Arron’s claim rests upon the following uncontested facts. On May 1, 1979, Arron applied for a scholarship award through the NHSC to finance his medical education at Tulane University. See 42 U.S.C. §§ 254i-254q. Pursuant to the terms of the award, Arron executed a contract on June 18, 1979, wherein he agreed to serve one year as a member of the NHSC and to provide clinical services in designated health manpower shortage areas (HMSAs) for each year of the award. He received a total of $27,835 for the 1979-80 and 1980-' 81 academic years.

Arron received a deferment to complete a three-year residence in internal medicine at Charity Hospital in New Orleans. 1 Arron completed deferment forms and received deferments for the first two years of his residency. He did not, however, timely submit completed deferment forms for his third year of residency. Arron alleges that he did not submit the forms because the NHSC never forwarded them to him.

When the NHSC did not receive Arron’s deferment form, it notified him by letter dated February 24, 1984, that he was in default effective October 20, 1983. In July 1984, the NHSC informed Arron that because he was in default, he could not begin his service obligation. Arron wrote to the NHSC complaining that the agency bore the responsibility of failing to supply him with the deferment forms. In a September 21, 1984 letter, the NHSC acknowledged confusion over the circumstances of Arron’s placement in default and reinstated him.

After reinstatement, Arron attempted to begin his service obligation by contacting the NHSC’s national and regional offices. The NHSC was unable, however, to place Arron so that he could begin his service obligation in 1984. After the NHSC failed to place Arron, he worked at Charity Hospital in internal medicine. Charity Hospital was not then on the “HSMA Placement Opportunity List” (HPOL).

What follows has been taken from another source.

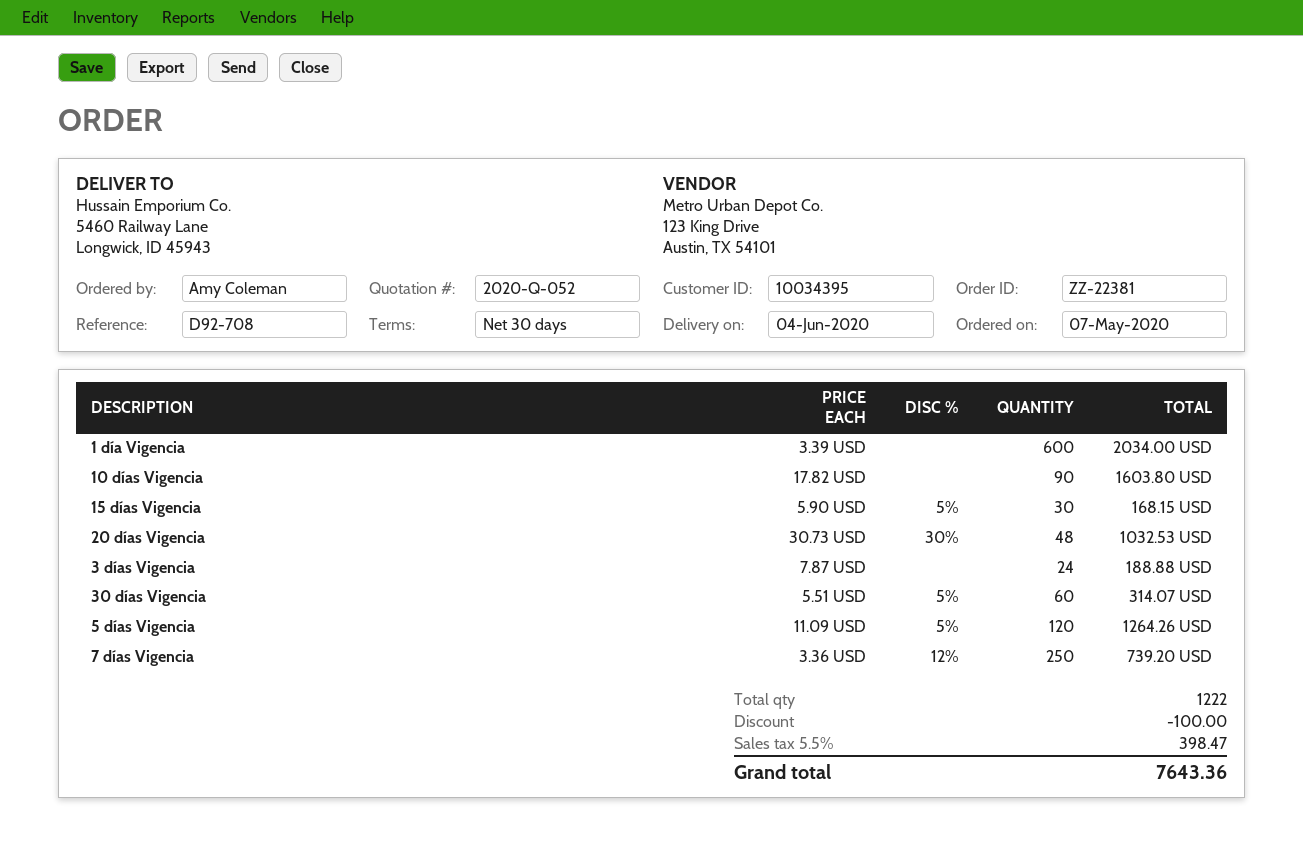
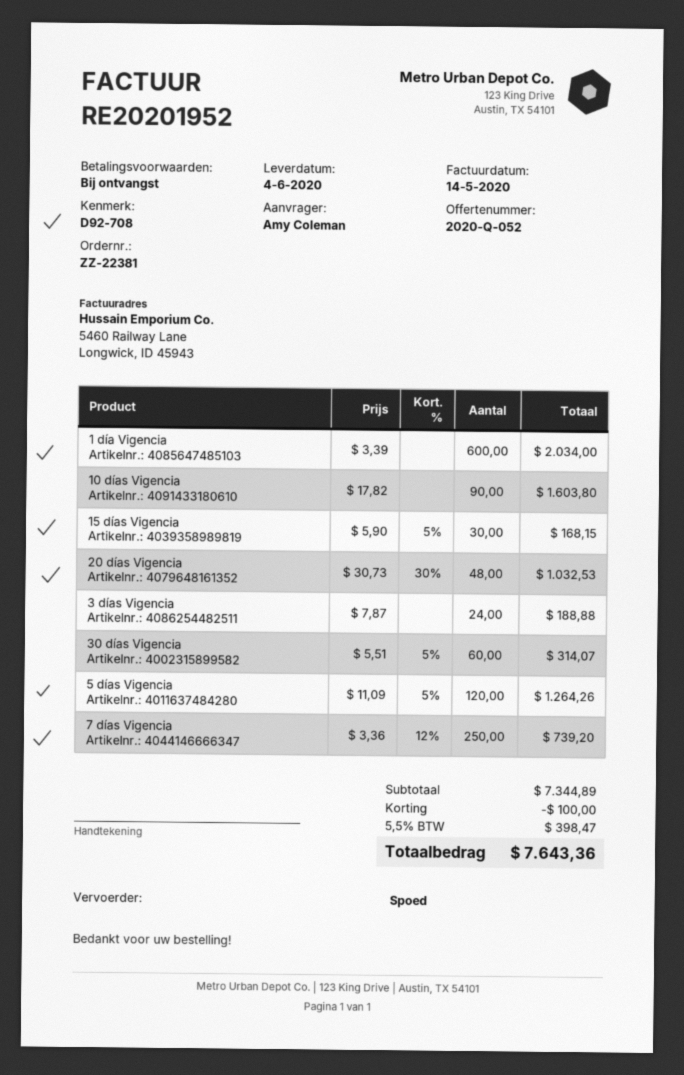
payment terms: 30 days -> on receipt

On November 24, 1984, the NHSC instructed Arron to contact the Department of Health and Human Services to finalize a site placement in Louisiana before April 15, 1985. He was informed that failure to do so would result in the NHSC assigning him on the basis of its own needs. Arron did not contact HHS before the deadline.

On April 26, 1985, the NHSC notified Arron that he failed to finalize a site placement and was, therefore, assigned to a clinic in Harlingen, Texas. The NHSC informed him that his failure to serve would result in default. Arron questioned the NHSC as to whether he could safely and effectively practice primary care medicine in a predominantly Spanish-speaking corn- *251 munity because he did not speak Spanish. He proposed that instead he be allowed to serve his obligation at Charity Hospital. The NHSC denied his request because Charity Hospital was not then designated as an HPOL site. Arron refused to accept his assignment in Harlingen.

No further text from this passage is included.